The inspectors reviewed the licensee's methodology for monitoring external dose in non-uniform radiation fields or where large dose gradients exist. The inspectors evaluated the licensee's criteria for determining when alternate monitoring was to be implemented. The inspectors reviewed dose assessments performed using multi-badging to evaluate whether the assessment was performed consistently with licensee procedures and dosimetric standards.

The inspectors evaluated the licensees methods for calculating shallow dose equivalent from distributed skin contamination or discrete radioactive particles.

The inspectors evaluated the licensees program for neutron dosimetry, including dosimeter types and/or survey instrumentation. The inspectors reviewed select neutron exposure situations and assessed whether dosimetry and/or instrumentation was appropriate for the expected neutron spectra, there was sufficient sensitivity, and neutron dosimetry was properly calibrated. The inspectors also assessed whether interference by gamma radiation had been accounted for in the calibration and whether time and motion evaluations were representative of actual neutron exposure events.
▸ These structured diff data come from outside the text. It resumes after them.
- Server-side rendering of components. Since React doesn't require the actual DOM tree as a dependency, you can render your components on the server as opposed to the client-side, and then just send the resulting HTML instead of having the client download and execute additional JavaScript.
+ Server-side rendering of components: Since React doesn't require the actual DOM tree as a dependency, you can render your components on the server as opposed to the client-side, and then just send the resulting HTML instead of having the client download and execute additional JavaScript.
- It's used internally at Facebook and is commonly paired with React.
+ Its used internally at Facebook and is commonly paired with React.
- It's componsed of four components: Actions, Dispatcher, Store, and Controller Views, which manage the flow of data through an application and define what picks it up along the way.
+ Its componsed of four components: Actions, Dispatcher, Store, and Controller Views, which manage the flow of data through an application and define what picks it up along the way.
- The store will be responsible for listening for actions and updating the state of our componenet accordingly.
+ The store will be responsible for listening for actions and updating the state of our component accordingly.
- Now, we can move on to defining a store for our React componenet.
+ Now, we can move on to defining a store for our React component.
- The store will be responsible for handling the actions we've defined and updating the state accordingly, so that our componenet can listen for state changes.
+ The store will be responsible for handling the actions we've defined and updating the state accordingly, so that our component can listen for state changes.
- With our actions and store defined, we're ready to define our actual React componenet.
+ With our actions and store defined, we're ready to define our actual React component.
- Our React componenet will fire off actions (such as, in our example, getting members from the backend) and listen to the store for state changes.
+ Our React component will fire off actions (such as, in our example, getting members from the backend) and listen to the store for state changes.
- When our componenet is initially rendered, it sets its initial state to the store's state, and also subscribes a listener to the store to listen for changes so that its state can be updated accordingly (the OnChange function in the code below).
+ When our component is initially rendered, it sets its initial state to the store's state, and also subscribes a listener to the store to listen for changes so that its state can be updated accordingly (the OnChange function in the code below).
For the special dosimetric situations reviewed in this section, the inspectors assessed how the licensee assigned dose of record. This included an assessment of external and internal monitoring results, supplementary information on individual exposures, and radiation surveys and/or air monitoring results when dosimetry was based on these techniques.

These activities constituted one complete specific dosimetric situation sample as defined in IP 71124.04-05.

b. Findings

No findings were identified.

.5 Problem Identification and Resolution (02.06)

a. Inspection Scope

The inspectors assessed whether problems associated with occupational dose assessment were being identified by the licensee at an appropriate threshold and were properly addressed for resolution. The inspectors assessed the appropriateness of the corrective actions for a selected sample of problems documented by the licensee involving occupational dose assessment.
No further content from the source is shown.